Segment Start: Records to process
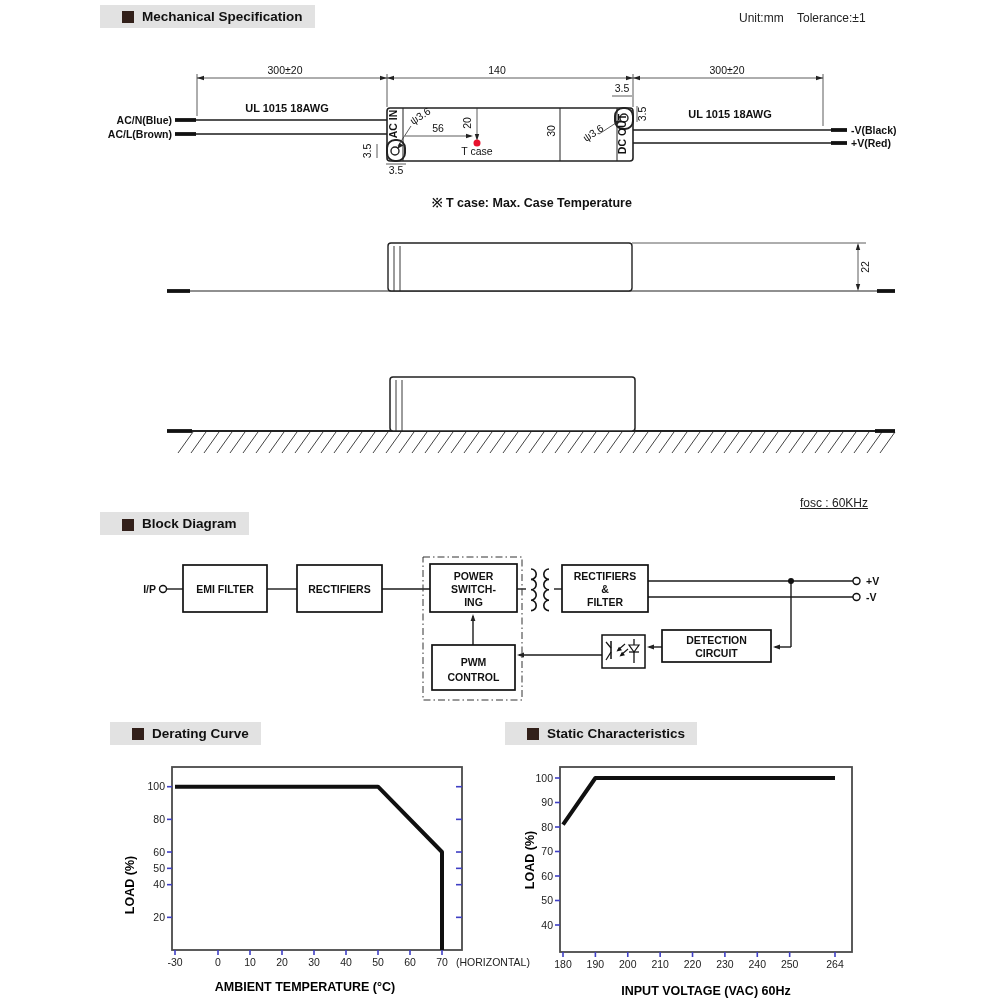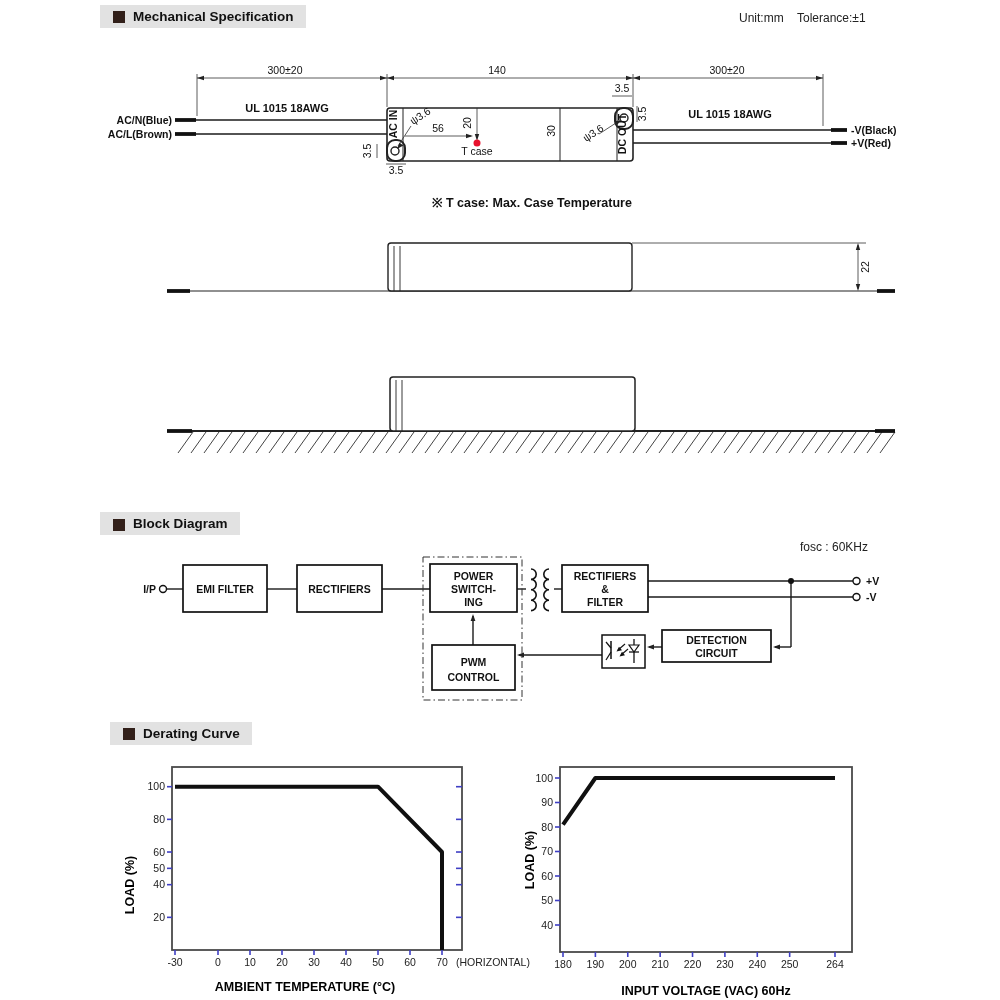--- a/index.html
+++ b/index.html
@@ -1,20 +1,20 @@
 <!DOCTYPE html>
 <html><head>
 <meta charset="utf-8">
 <style>
   * { margin:0; padding:0; box-sizing:border-box; }
   html,body { width:1000px; height:1000px; background:#ffffff; font-family:"Liberation Sans", sans-serif; }
   #page { position:relative; width:1000px; height:1000px; overflow:hidden; background:#fff; }
 
   .section-header { position:absolute; display:flex; align-items:center; gap:8px;
-    background:#e2e2e2; padding:4px 12px 4px 13px; }
+    background:#e2e2e2; padding:4px 12px 4px 22px; }
   .section-header .sq { width:12px; height:12px; background:#32201a; flex:0 0 auto; }
   .section-header .ttl { font-size:13.5px; font-weight:700; color:#111; white-space:nowrap; }
 
   .note { position:absolute; font-size:12px; color:#222; white-space:nowrap; }
 
   svg { position:absolute; overflow:visible; }
   svg text { fill:#111; }
 
   .thin  { stroke:#333; stroke-width:0.8; fill:none; }
   .line  { stroke:#1a1a1a; stroke-width:1.4; fill:none; }
@@ -44,25 +44,29 @@
     <span class="ttl">Mechanical Specification</span>
   </div>
   <div class="note" style="left:727px; top:11px;margin-left:12px;">Unit:mm</div>
   <div class="note" style="left:797px; top:11px;">Tolerance:±1</div>
 
 
   <div class="section-header" style="left:100px; top:512px;align-items:flex-end;">
     <span class="sq"></span>
     <span class="ttl">Block Diagram</span>
   </div>
-  <div class="note" style="left:800px; top:540px;">fosc : 60KHz</div>
+  <div class="note" style="left:800px; top:496px;text-decoration:underline;">fosc : 60KHz</div>
 
   <div class="section-header" style="left:110px; top:722px;">
     <span class="sq"></span>
     <span class="ttl">Derating Curve</span>
+  </div>
+  <div class="section-header" style="left:505px; top:722px;">
+    <span class="sq"></span>
+    <span class="ttl">Static Characteristics</span>
   </div>
 
   <svg style="left:0; top:50px;" width="1000" height="262" viewBox="0 0 1000 262">
 
     <g>
       <line class="thin" x1="197" y1="24" x2="197" y2="66"></line>
       <line class="thin" x1="387" y1="24" x2="387" y2="57"></line>
       <line class="thin" x1="633" y1="24" x2="633" y2="57"></line>
       <line class="thin" x1="823" y1="24" x2="823" y2="76"></line>
       <line class="thin" x1="197" y1="28" x2="387" y2="28"></line>

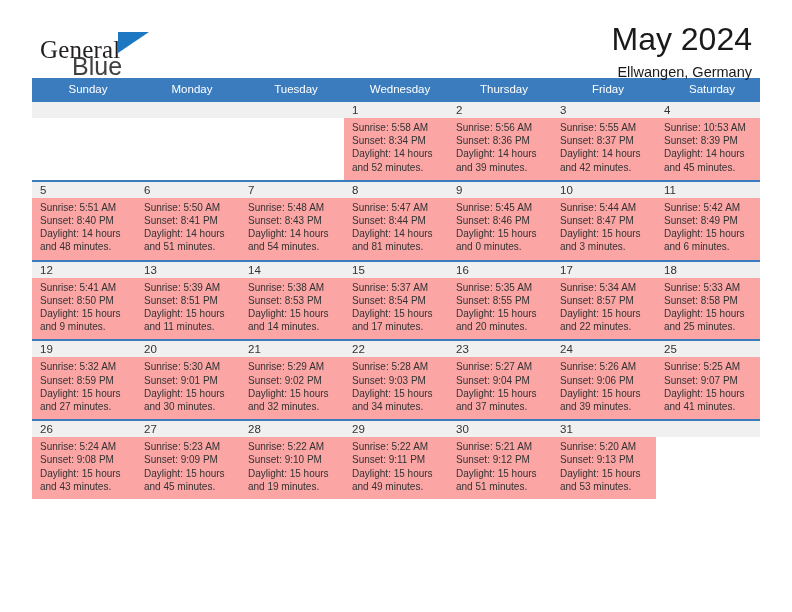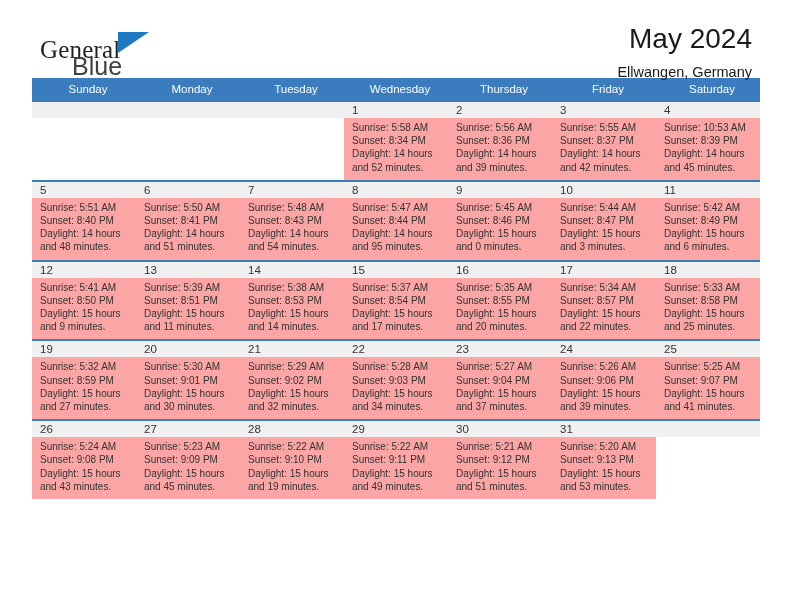--- a/index.html
+++ b/index.html
@@ -62,21 +62,21 @@
     border-left: 31px solid #1d78c1;
     border-bottom: 21px solid transparent;
   }
   .title-wrap {
     position: absolute;
     right: 8px;
     top: 22px;
     text-align: right;
   }
   .cal-title {
-    font-size: 28px;
+    font-size: 32px;
     color: #1a1a1a;
     line-height: 34px;
     font-weight: normal;
     margin: 0;
   }
   .cal-subtitle {
     font-size: 14.5px;
     color: #1a1a1a;
     line-height: 20px;
     margin: 6px 0 0 16px;
@@ -239,21 +239,21 @@
           <td>
             <span class="info-line">Sunrise: 5:48 AM</span>
             <span class="info-line">Sunset: 8:43 PM</span>
             <span class="info-line">Daylight: 14 hours</span>
             <span class="info-line">and 54 minutes.</span>
           </td>
           <td>
             <span class="info-line">Sunrise: 5:47 AM</span>
             <span class="info-line">Sunset: 8:44 PM</span>
             <span class="info-line">Daylight: 14 hours</span>
-            <span class="info-line">and 95 minutes.</span>
+            <span class="info-line">and 81 minutes.</span>
           </td>
           <td>
             <span class="info-line">Sunrise: 5:45 AM</span>
             <span class="info-line">Sunset: 8:46 PM</span>
             <span class="info-line">Daylight: 15 hours</span>
             <span class="info-line">and 0 minutes.</span>
           </td>
           <td>
             <span class="info-line">Sunrise: 5:44 AM</span>
             <span class="info-line">Sunset: 8:47 PM</span>

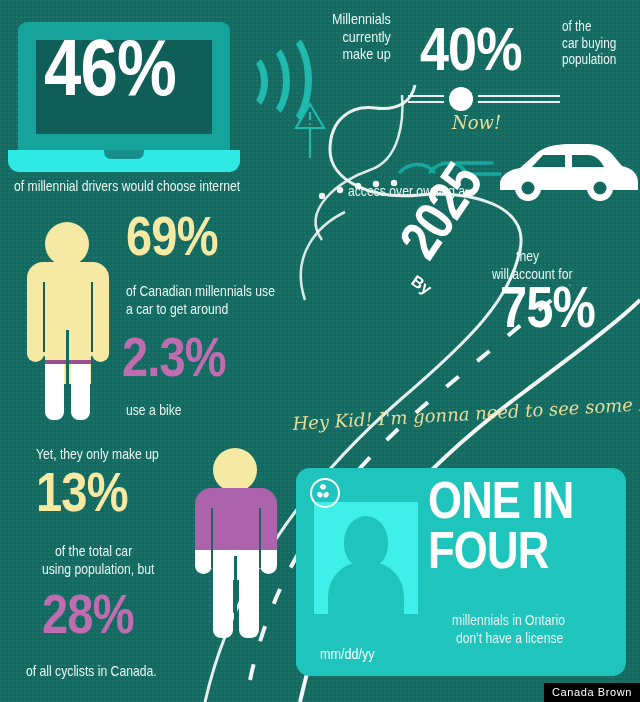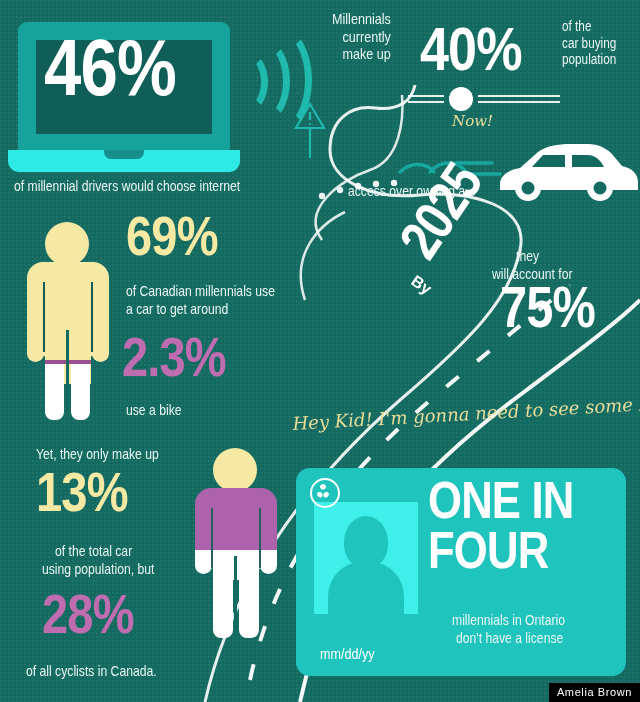--- a/index.html
+++ b/index.html
@@ -125,21 +125,21 @@
   #they-will-2 { left: 492px; top: 266px; font-size: 14.5px; }
   #pct-75 { left: 500px; top: 282px; font-size: 58px; color: #ffffff; }
 
   
   .handwrite {
     font-family: "DejaVu Serif", serif;
     font-style: italic;
     color: #e8dd9a;
     white-space: nowrap;
   }
-  #now-text { left: 452px; top: 112px; font-size: 15px; }
+  #now-text { left: 452px; top: 112px; font-size: 18px; }
   #hey-kid { left: 292px; top: 413px; font-size: 18px; transform: rotate(-3.2deg); transform-origin: left top; }
 
   
   #txt-yet { left: 36px; top: 446px; }
   #pct-13 { left: 36px; top: 468px; font-size: 56px; color: #f6e9a4; }
   #txt-13a { left: 55px; top: 543px; }
   #txt-13b { left: 42px; top: 561px; }
   #pct-28 { left: 42px; top: 590px; font-size: 56px; color: #c06cb0; }
   #txt-28 { left: 26px; top: 663px; }
 
@@ -340,15 +340,15 @@
       <path d="M16.4 15.8 C17.5 13.9 16.5 11.9 14.5 11.9 C13.1 11.9 12.1 12.9 11.7 13.7
                C11.3 14.5 11.4 15.9 11.9 16.7 C12.9 18.3 15.3 17.7 16.4 15.8 Z" fill="#ffffff"></path>
     </svg>
   </div>
   <div class="abs cond bigpct" id="one-in">ONE IN</div>
   <div class="abs cond bigpct" id="four">FOUR</div>
   <div class="abs cond bodytext" id="lic-line1">millennials in Ontario</div>
   <div class="abs cond bodytext" id="lic-line2">don't have a license</div>
   <div class="abs cond" id="mmddyy">mm/dd/yy</div>
 
-  <div class="abs" id="credit-badge">Amelia Brown</div>
+  <div class="abs" id="credit-badge">Canada Brown</div>
 
 </div>
 
 </body></html>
Segment End: Records to process
Directions for this task –
From the line that has "36px; top: 468px;" through the line that has "12.9 11.7 13.7", copy every line exactly as it appears above, and leave out all others.

Final answer –
   #pct-13 { left: 36px; top: 468px; font-size: 56px; color: #f6e9a4; }
   #txt-13a { left: 55px; top: 543px; }
   #txt-13b { left: 42px; top: 561px; }
   #pct-28 { left: 42px; top: 590px; font-size: 56px; color: #c06cb0; }
   #txt-28 { left: 26px; top: 663px; }
 
@@ -340,15 +340,15 @@
       <path d="M16.4 15.8 C17.5 13.9 16.5 11.9 14.5 11.9 C13.1 11.9 12.1 12.9 11.7 13.7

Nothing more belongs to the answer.